Psalm 23, which people often read at funerals, highlights God’s presence with us even through death. Verse 4 proclaims: “Even though I walk through the valley of the shadow of death, I will fear no evil, for you are with me; your rod and your staff, they comfort me.”

Ultimately, we can be at peace when grieving departed loved ones because absolutely nothing in death nor life can separate us from God’s love: “For I am sure that neither death nor life, neither angels nor demons, neither the present nor the future, nor any powers, neither height nor depth, nor anything else in all creation, will be able to separate us from the love of God in Christ Jesus our Lord” (Romans 8:38-39).

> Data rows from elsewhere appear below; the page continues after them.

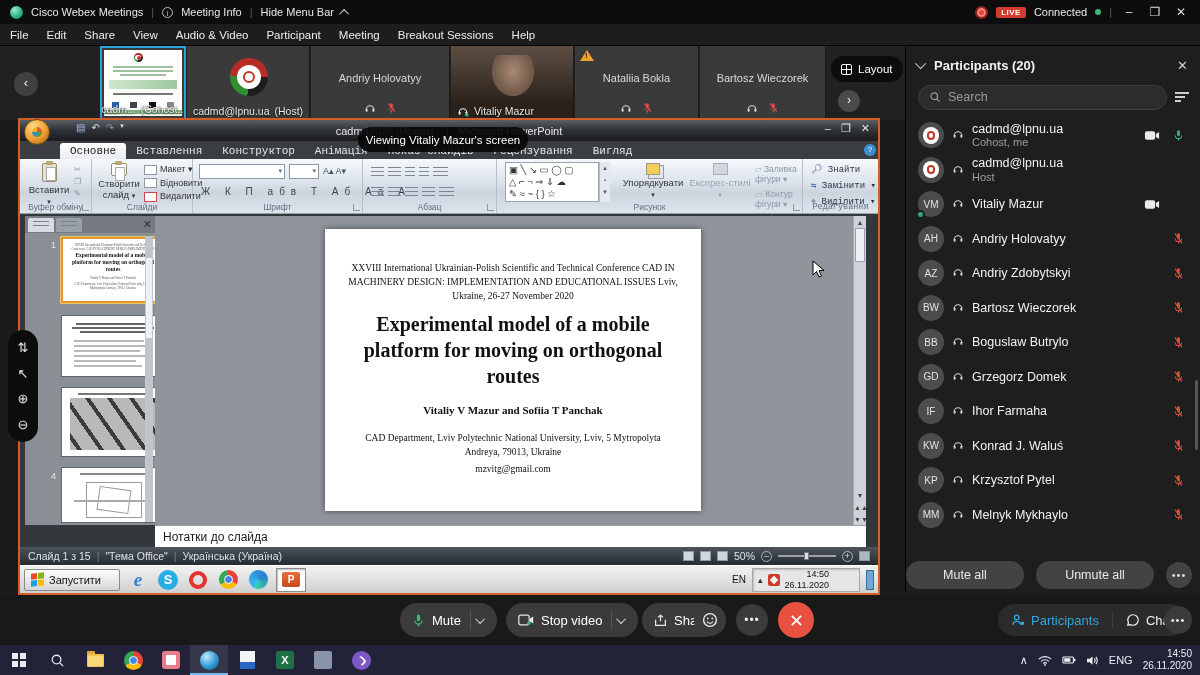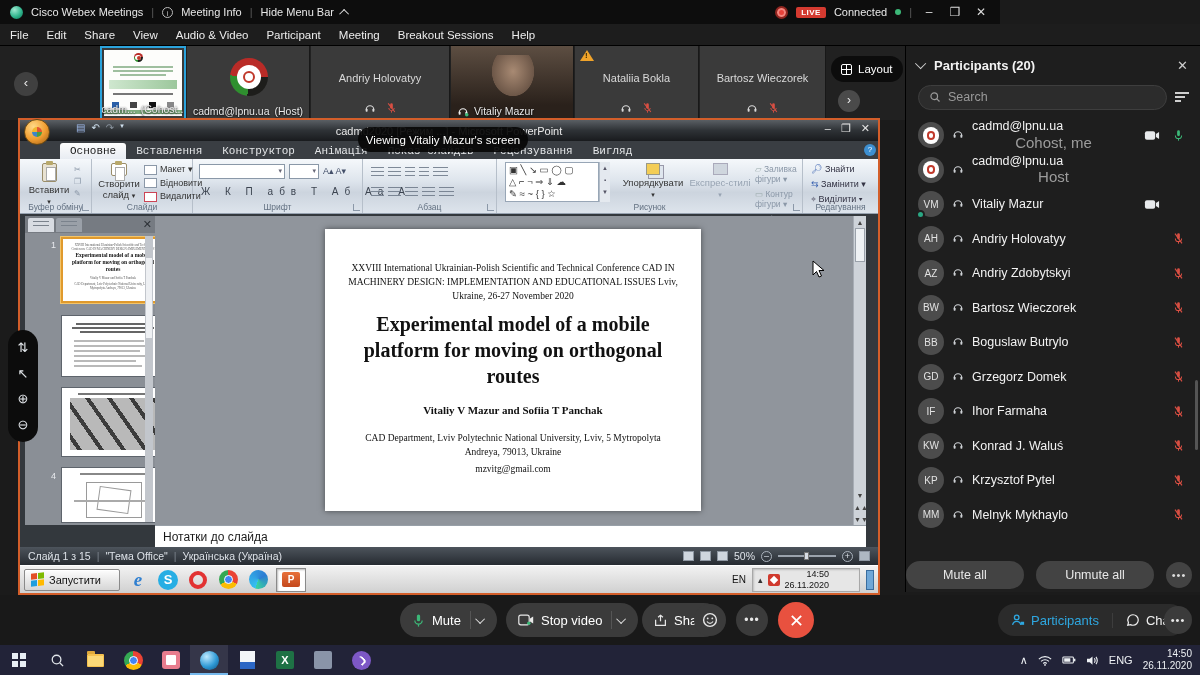--- a/index.html
+++ b/index.html
@@ -2,21 +2,21 @@
 <html><head>
 <meta charset="utf-8">
 <style>
   * { margin:0; padding:0; box-sizing:border-box; }
   html,body { width:1200px; height:675px; overflow:hidden; background:#101010;
     font-family:"Liberation Sans", sans-serif; -webkit-font-smoothing:antialiased; }
   #root { position:relative; width:1200px; height:675px; background:#1b1b1b; }
   .abs { position:absolute; }
 
   
-  #titlebar { left:0; top:0; width:1000px; height:24px; background:#0d0d0d;
+  #titlebar { left:0; top:0; width:1200px; height:24px; background:#0d0d0d;
     display:flex; align-items:center; gap:8px; padding:0 10px; color:#e8e8e8; font-size:11px; }
   .wx-ball { width:13px; height:13px; border-radius:50%;
     background:radial-gradient(circle at 35% 30%, #9fe8d0, #2fb48c 55%, #0d6e52); }
   .tb-sep { color:#5a5a5a; }
   .info-ic { display:inline-block; width:11px; height:11px; border:1px solid #bbb; border-radius:50%;
     font-size:8px; line-height:11px; text-align:center; color:#bbb; }
   .chev-up { display:inline-block; width:7px; height:7px; border-left:1.5px solid #ddd; border-top:1.5px solid #ddd;
     transform:rotate(45deg) translateY(2px); }
   .rec-dot { width:13px; height:13px; border-radius:50%; background:#e8423a; border:2px solid #8f2620;
     box-shadow:inset 0 0 0 2px #f3867f; }
@@ -79,21 +79,21 @@
   .sort-ic { width:14px; height:12px; position:relative; }
   .sort-ic i { position:absolute; left:0; height:1.6px; background:#cfcfcf; }
   #p-list { position:absolute; left:0; top:72px; width:295px; height:448px; overflow:hidden; }
   .p-row { height:34.5px; display:flex; align-items:center; gap:8px; padding:0 14px 0 12px; }
   .p-avatar { width:26px; height:26px; min-width:26px; border-radius:50%; background:#4c4c4c; color:#e2e2e2;
     font-size:10px; display:flex; align-items:center; justify-content:center; position:relative; }
   .p-dot { position:absolute; left:-2px; bottom:-2px; width:9px; height:9px; border-radius:50%;
     background:#2aa884; border:2px solid #1e1e1e; }
   .p-names { flex:1; line-height:1.15; overflow:hidden; white-space:nowrap; }
   .p-name { color:#f2f2f2; font-size:12.5px; }
-  .p-role { color:#9c9c9c; font-size:15px;text-align:center; }
+  .p-role { color:#9c9c9c; font-size:11px; }
   .p-ico { width:18px; display:flex; justify-content:center; }
   #p-scroll { position:absolute; right:2px; top:334px; width:3px; height:70px; background:#555; border-radius:2px; }
   #p-footer { position:absolute; left:0; top:512px; width:295px; height:34px; display:flex; align-items:center;
     justify-content:flex-start; gap:12px; }
   .pill-btn { height:28px; border-radius:14px; background:#434343; color:#e9e9e9; font-size:12.5px;
     display:flex; align-items:center; justify-content:center; }
   .dots-btn { width:26px; height:26px; border-radius:50%; background:#434343; color:#dcdcdc; font-size:11px;
     display:flex; align-items:center; justify-content:center; letter-spacing:1px; }
 
   
@@ -777,21 +777,21 @@
       </div>
       <div class="mini-col" style="left:258px; top:5px; gap:5px; font-size:8.5px;">
         <span><span style="color:#9aa;">▱</span> <span>Заливка фігури</span> ▾</span>
         <span><span style="color:#9aa;">▭</span> <span>Контур фігури</span> ▾</span>
         <span><span style="color:#9aa;">◙</span> <span>Ефекти для фігур</span> ▾</span>
       </div>
       <div class="rg-label">Рисунок</div>
       <span class="launcher"></span>
     </div>
 
-    <div class="rgroup" style="left:783px; width:75px; border-right:none;">
+    <div class="rgroup" style="left:783px; width:75px; border-right:none;font-family:Liberation Mono, monospace;">
       <div class="mini-col" style="left:8px; top:5px; gap:5px; font-size:9px; color:#334;">
         <span><span style="color:#3a62b0;">🔎︎</span> <span>Знайти</span></span>
         <span><span style="color:#3a62b0;">⇆</span> <span>Замінити</span> ▾</span>
         <span><span style="color:#667;">⌖</span> <span>Виділити</span> ▾</span>
       </div>
       <div class="rg-label">Редагування</div>
     </div>
   </div>
 
   <div id="thumb-panel" class="abs">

God will comfort you in your grief. “Blessed are those who mourn, for they shall be comforted” (Matthew 5:4). One of the ways God may comfort you as you mourn loved ones is by allowing you to dream about them. Don’t worry if you experience dreams about the dead. Instead, thank God for the gift of them and ask the Holy Spirit to help you interpret them. Dreaming about loved ones who have passed away can help heal your grief and strengthen your faith.

Photo Credit: ©GettyImages/RomoloTavani 


headshot of author Whitney HoplerWhitney Hopler helps people discover God's wonder and experience awe. She is the author of several books, including the nonfiction books Wake Up to Wonder and Wonder Through the Year: A Daily Devotional for Every Year, and the young adult novel Dream Factory. Whitney has served as an editor at leading media organizations, including Crosswalk.com, The Salvation Army USA’s national publications, and Dotdash.com (where she produced a popular channel on angels and miracles). She currently leads the communications work at George Mason University’s Center for the Advancement of Well-Being. Connect with Whitney on her website at www.whitneyhopler.com, on Facebook, and on  X/Twitter.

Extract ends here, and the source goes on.